漢方治療入門講座

温病について

 
温病について

温病とは
風邪やインフルエンザには葛根湯や麻黄湯「太陽病の治療処方」が今日の日本では、何の疑いもなく投与されていますが、はたして現代の風邪・インフルエンザは本当に太陽病なのでしょうか?
今日の中国では風邪は傷寒「葛根湯、麻黄湯」ではなく、温病の治療処方である銀翹散などが投与されています。温病とは
中国で、清の時代に発展した概念で、今日の日本のように、人々が酒色過度となり、生活不摂生が甚だしく、精を蔵さず、陰虚伏熱体質に変化してきたために、葛根湯や麻黄湯などの強く発汗を促す、辛温解表剤では弱った身体を損なうので、辛涼解表剤を投与する必要が生じた。
温病とは表熱
風邪の初期で強い惡寒は無くて熱感あるいはかすかな惡寒、発熱、口渇、咽頭痛、扁桃腺炎や目の充血
麻黄剤で強く発汗させてはいけない病態
表寒「太陽病」よりも体温上昇が強く、炎症傾向が激しく、進行も早いので注意が必要。
温病の治療薬方
温病の治療薬方は銀翹散が代表です。
銀翹散:芦根15.0;金銀花・連翹各12.0;淡豆豉・淡竹葉・牛蒡子各9.0;薄荷・荊芥・桔梗各6.0;甘草3.0で辛涼解表する。
銀翹散は残念ながら薬価収載されていません。銀翹散に近い漢方エキス剤である参蘇飲や升麻葛根湯、川芎茶調散をよく使用し、効果を実感しています。
近年、致死性の高い、新型インフルエンザが中国で発生したが、温病として治療し、救命できたとの報告があります。今のところ、日本では温病といっても、程度が軽く、広義の温病処方で対処しています。
広義の温病処方
広義の温病処方
処方名 構成生薬
参蘇飲
※六君子湯に右記生薬を加える
葛根 蘇葉 前胡 木香 枳実 桔梗 
川芎茶調散 川芎・香附子.薄荷・荊芥・防風・白芷・羗活.甘草・細茶
升麻葛根湯 葛根.芍薬.升麻・生姜.甘草
香蘇散 香附子 陳皮 蘇葉 甘草 生姜
香砂六君子湯 人参・茯苓・朮・半夏.;陳皮・大棗・香附子・縮砂・藿香.生姜.甘草
香蘇散と茯苓飲合半夏厚朴湯の合方 香附子 陳皮 蘇葉 甘草 生姜 半夏 茯苓 朮 厚朴 人参 枳実 生姜
茯苓飲合半夏厚朴湯 茯苓.朮.人参・陳皮・厚朴.枳実.半夏.紫蘇葉.生姜
六君子湯 半夏・茯苓・人参・朮.;陳皮・大棗.甘草・生姜
帰脾湯 黄耆 酸棗仁 人参 白朮 茯苓 竜眼肉 遠志 大棗 当帰 甘草 生姜 木香
清暑益気湯 朮 人参 麦門冬 黄耆 当帰 黄柏 陳皮 五味子
猪苓湯 猪苓湯:猪苓・茯苓・沢瀉・阿膠・滑石
五苓散※ 沢瀉 朮 猪苓 茯苓 桂枝
 
 
今日の日本もまさに清の時代のような状況で、その上、地球環境の激変が加わり、今日の日本人は想像を超えて陰虚体質に変化しています。

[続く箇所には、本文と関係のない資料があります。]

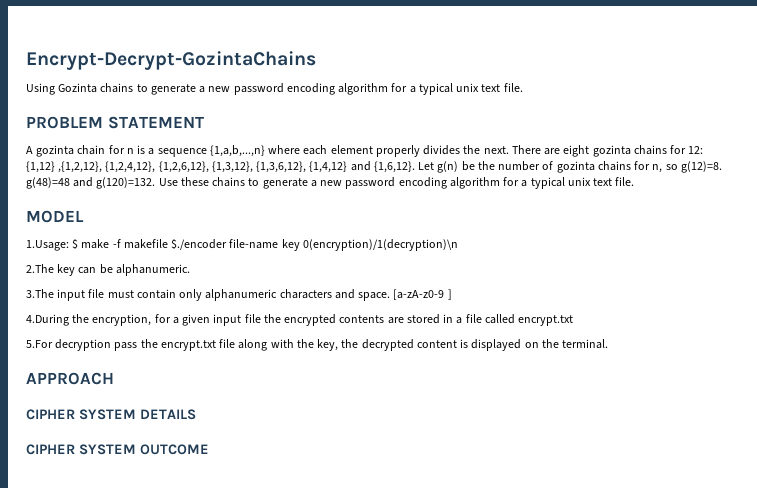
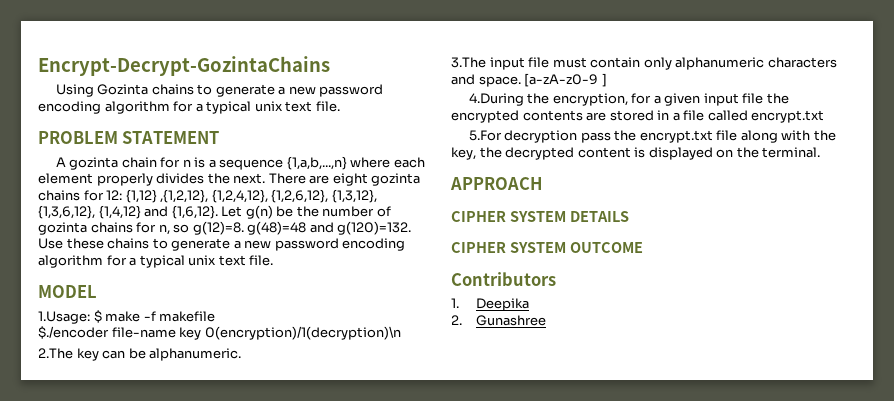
(168, 244) none -> (216, 316) //
(209, 449) none -> [451,272,556,286] [451,298,530,311] [451,315,547,326] // Contributors // 1. Deepika // 2. Gunashree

日常診療で風邪に葛根湯や麻黄湯を使用する機会は殆どありません。現在も風邪には葛根湯や麻黄湯と信じて、江戸時代と同じ治療がつづけられ、誤治により、体調を崩して受診されるひとが後を絶ちません。眼を大きく開いて現実を冷静に知る必要があります。
また、今日の漢方治療は生活改善の指導を中心とし、平素から補陰剤や滋陰剤を重視する治療が必要となっています。
森道白先生は大正時代にスペイン風邪が大流行したとき、咳タイプには小青竜湯加杏仁、石膏、脳症タイプには升麻葛根湯加白朮、川芎、細辛、胃腸タイプには香蘇散加茯苓、白朮、半夏 を用い、多くの患者さんを救命されました。広義の温病処方を用いられたのです。